All that is wanted is a word-for-word retyping of the lines from the one containing "- Wiki Bookmark: herbal_tea" through the end of the material below.

--- Given records ---

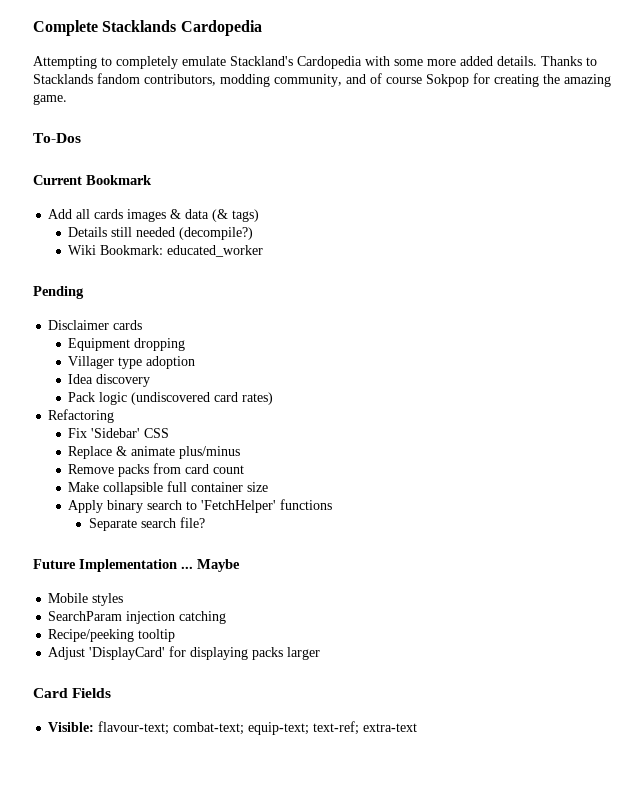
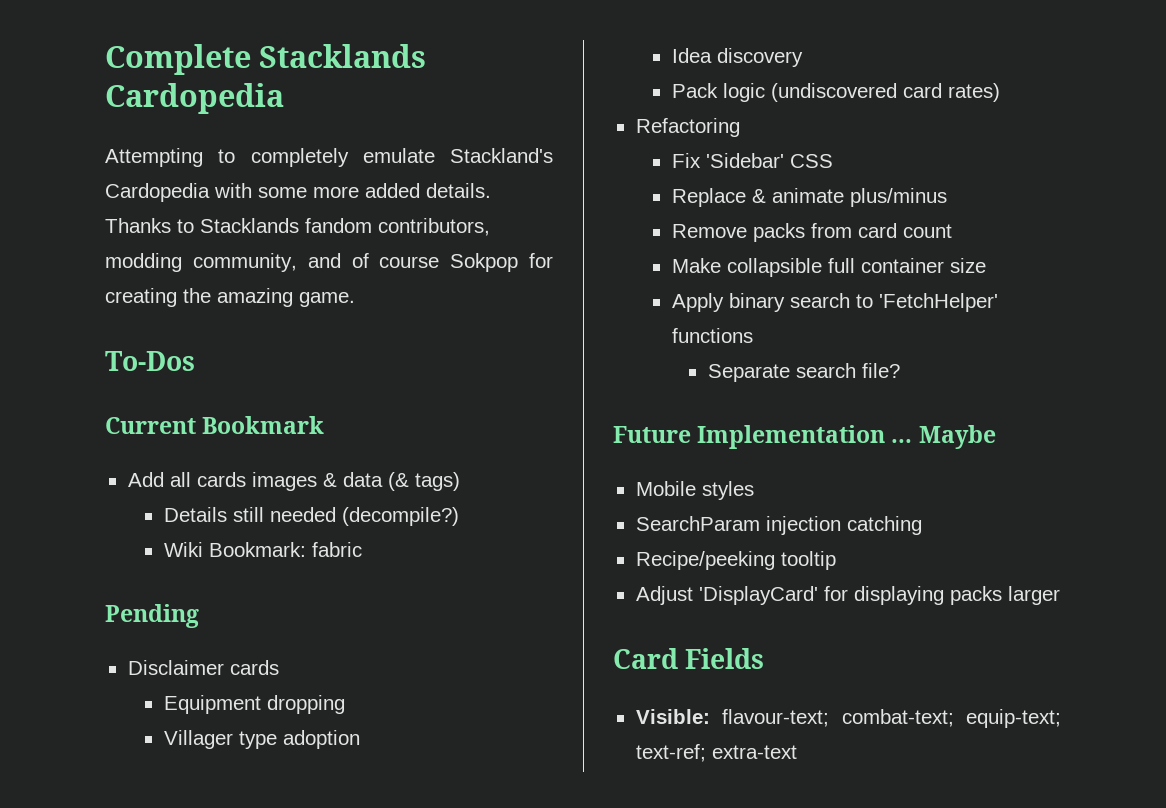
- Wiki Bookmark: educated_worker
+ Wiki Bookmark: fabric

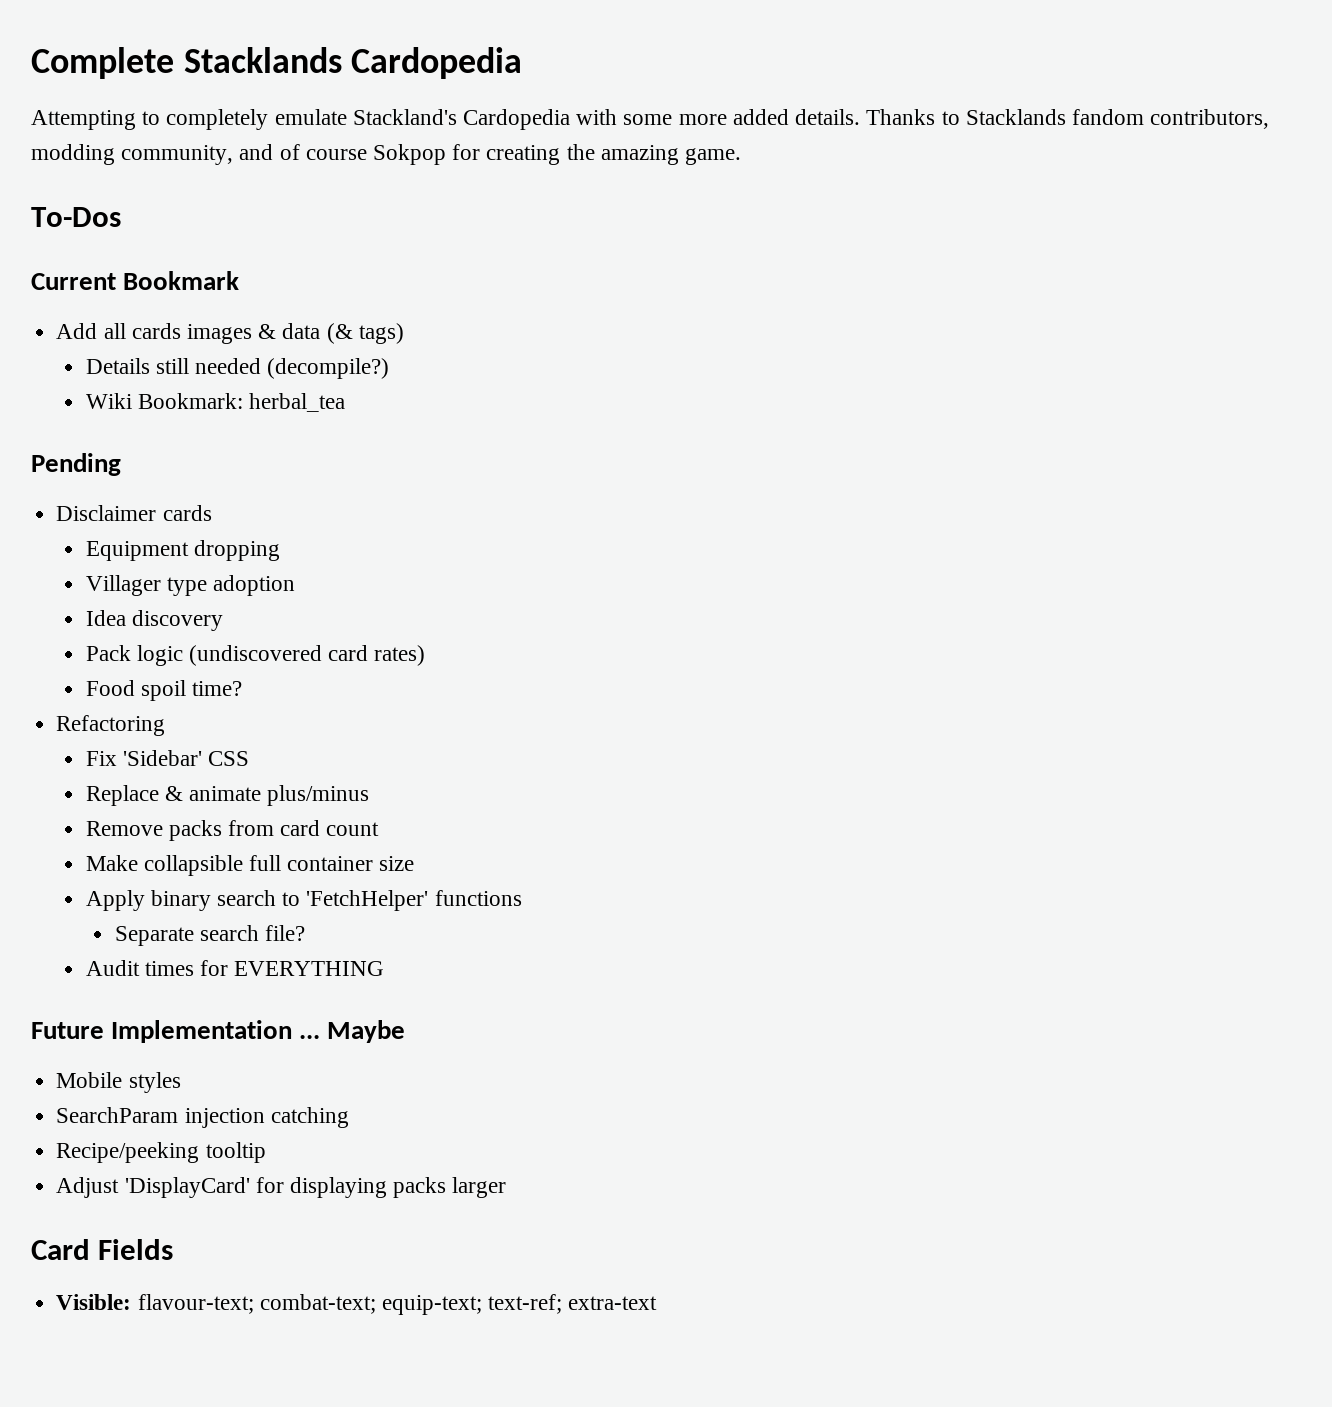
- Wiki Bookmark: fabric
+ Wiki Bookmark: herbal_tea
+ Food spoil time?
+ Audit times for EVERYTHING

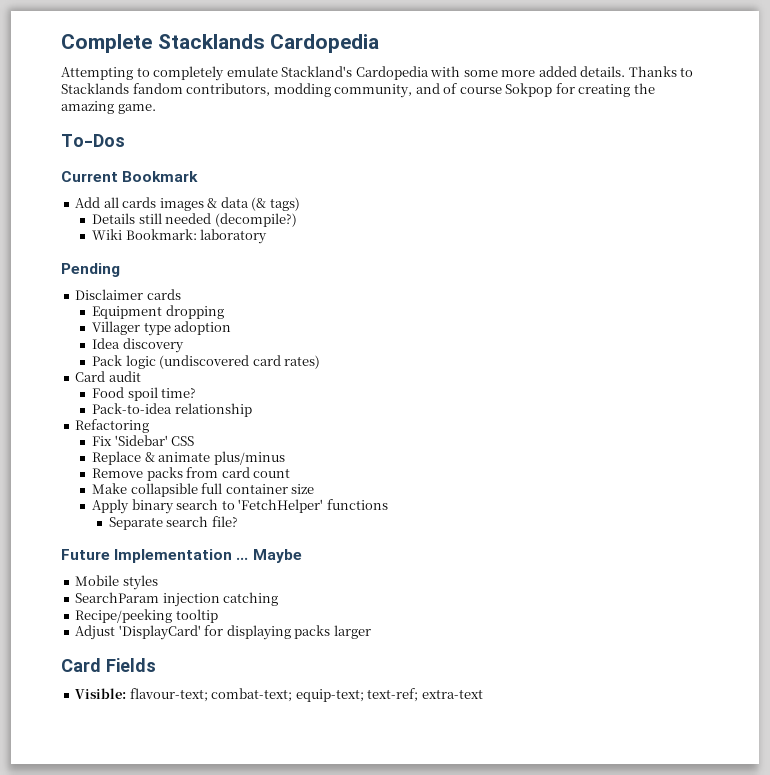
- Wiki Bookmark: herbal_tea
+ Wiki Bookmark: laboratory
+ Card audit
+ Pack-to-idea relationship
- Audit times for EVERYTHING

---

Written response —
- Wiki Bookmark: herbal_tea
+ Wiki Bookmark: laboratory
+ Card audit
+ Pack-to-idea relationship
- Audit times for EVERYTHING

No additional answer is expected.